“I was busy,” Kelsey protested. “I didn’t have time for guys.”
“You make yourself busy so you can avoid having relationships.”
“It’s just because I’m traveling so much that—” Kelsey tried again.
“Forget it,” Marie interrupted. “I know you too well. And in case you’re wondering, I can see you doing it to Ross, too. I can see you pushing him away, and it’s breaking my heart because any idiot can tell that you’re in love with him. Now I know you don’t want to hear this but I’m going to say it anyway. No one’s forcing you to climb that damn mountain. It’s your decision and no one else can make it for you. Which means you’ve got to figure out if you’re ready to treat your life like it’s worth living, and go after this incredible guy who really seems to like you, or if you’re going to throw your life away like your dad is trying so hard to do.”
Kelsey froze.
Marie winced. She softened her voice, as if realizing she’d gone too far. “Shit, I’m sorry. I didn’t mean—”
Kelsey spun around, unable to look Marie in the eye. “I should go.”
“No, wait, don’t go like that. Let me explain, I—”
Kelsey shook her head and walked back down the hall, forcing herself not to run.
Any idiot can see you’re in love with him…
The words rang in her mind, tolling like a bell, illuminating the one thing she wanted most to pretend wasn’t true.
In love with him…
Could she possibly have been so stupid? Could she really have let herself fall for the man most destined to break her heart?
Throw your life away like your dad…
Resolutely, she jerked open the door of the school, ignoring Marie’s voice calling her name. There was so much to block out, so many words to fear. Her arms and legs worked mechanically, turning the key in the ignition, taking her away from everything. She would not think about her father, or the way he stared at pictures of Annapurna, or the giant crack in the ice that had swallowed her mother, or Ross, or babies, or any of it.

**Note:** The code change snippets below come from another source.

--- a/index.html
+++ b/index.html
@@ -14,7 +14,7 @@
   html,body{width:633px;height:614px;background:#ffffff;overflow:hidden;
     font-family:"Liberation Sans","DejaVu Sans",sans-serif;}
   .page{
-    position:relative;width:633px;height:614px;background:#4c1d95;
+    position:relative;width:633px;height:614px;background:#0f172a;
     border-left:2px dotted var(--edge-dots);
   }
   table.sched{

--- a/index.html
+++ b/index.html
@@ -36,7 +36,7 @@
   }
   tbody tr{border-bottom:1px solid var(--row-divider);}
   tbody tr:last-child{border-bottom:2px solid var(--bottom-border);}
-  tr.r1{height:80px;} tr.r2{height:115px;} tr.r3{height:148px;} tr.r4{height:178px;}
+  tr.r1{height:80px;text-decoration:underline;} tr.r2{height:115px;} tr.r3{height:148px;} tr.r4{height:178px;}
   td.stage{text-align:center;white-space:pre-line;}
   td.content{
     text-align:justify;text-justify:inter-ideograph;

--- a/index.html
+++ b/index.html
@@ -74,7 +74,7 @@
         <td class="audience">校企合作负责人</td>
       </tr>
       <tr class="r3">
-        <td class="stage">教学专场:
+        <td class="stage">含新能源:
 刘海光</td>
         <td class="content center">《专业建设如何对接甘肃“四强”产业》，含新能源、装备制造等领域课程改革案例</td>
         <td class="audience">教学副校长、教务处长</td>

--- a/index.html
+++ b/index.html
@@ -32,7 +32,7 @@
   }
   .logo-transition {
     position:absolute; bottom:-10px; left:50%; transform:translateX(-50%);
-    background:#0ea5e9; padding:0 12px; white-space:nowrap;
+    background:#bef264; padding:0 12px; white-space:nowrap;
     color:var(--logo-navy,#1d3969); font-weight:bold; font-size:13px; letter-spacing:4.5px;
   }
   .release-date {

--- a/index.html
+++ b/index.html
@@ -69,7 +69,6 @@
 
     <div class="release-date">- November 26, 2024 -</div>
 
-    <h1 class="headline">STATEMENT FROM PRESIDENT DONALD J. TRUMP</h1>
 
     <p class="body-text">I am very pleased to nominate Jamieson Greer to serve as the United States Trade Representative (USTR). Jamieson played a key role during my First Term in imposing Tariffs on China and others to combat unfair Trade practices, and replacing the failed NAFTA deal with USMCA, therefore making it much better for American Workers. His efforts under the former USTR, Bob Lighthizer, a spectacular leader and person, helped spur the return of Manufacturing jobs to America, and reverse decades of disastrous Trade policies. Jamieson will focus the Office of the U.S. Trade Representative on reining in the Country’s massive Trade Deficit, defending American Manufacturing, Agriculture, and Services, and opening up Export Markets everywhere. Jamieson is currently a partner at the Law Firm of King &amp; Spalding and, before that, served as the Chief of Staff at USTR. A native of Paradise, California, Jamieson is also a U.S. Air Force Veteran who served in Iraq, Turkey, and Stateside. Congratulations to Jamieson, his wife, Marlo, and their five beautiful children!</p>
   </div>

She didn’t have time for second-guessing and questioning the decisions she’d made years ago. She had a job to do, and that job was saving her father’s life from whatever stupid, thoughtless mistake he was going to make on his way up the mountain. It wasn’t the life she would have picked for herself. Marie was right about that. But she’d known since she was thirteen that it was the life she was meant to live.
And that life didn’t include Ross Bencher.
Chapter Eighteen
He hadn’t gone to the rock climbing gym in the hopes of seeing her. At least, that’s what he told himself. He was there because Luke had been dying to show off his skills to his Uncle Brit and Aunt Tori, and Julia had jumped up and down in that adorable way that she had and proclaimed that the visit to the Slippery Rock was an excellent idea.
Ross didn’t know the first thing about climbing gyms. Still, the kids assured him that Hope had taken them last week and you didn’t have to know anything to be there. As they walked through the glass front door, Ross felt as if he was trespassing on another world. Loud music assaulted them first, and then the smell of mats, feet, and bodies.
And then he saw her. Dangling off the edge of a huge boulder that had been constructed out of particleboard and plaster.
Kelsey. Her lean body exposed in form-fitting pants and a tiny tank top cut to expose her shoulders, the narrow edge of her waist, and the curve of her spine.
Damn it, why had he come?
Tori, in her usual Tori way, swore in amazement. “What the hell is that? Is that even a human being? Is she really hanging upside down by her fingers?”
She did look eerily superhuman, poised as she was on the under-hanging side of the boulder, moving gracefully from hold to hold as the muscles in her back rippled. She wasn’t terribly high off the ground—maybe fifteen feet or so—but the angle of her body was positioned in a way that it was difficult to look at her and not shake your head in amazement.
“That’s Kelsey!” Julia cried out. “Kelsey, Kelsey!”
She did not turn to look, and Luke punched his sister in the arm. “Shut up. You’ll break her concentration. That’s a 5.13 climb, dummy.”
“What does that mean?” Brit asked, gaping at Kelsey as she rounded the edge of the rock and moved farther up the wall.
“It means if you keep looking at her like that I’m going to make that nose of yours even more crooked than it already is,” Tori replied, matter-of-factly.
“They rate climbs with numbers,” Luke said, “ and 5.14 is the hardest. Only a few people in the world can do 5.14s. Kelsey’s one of them.”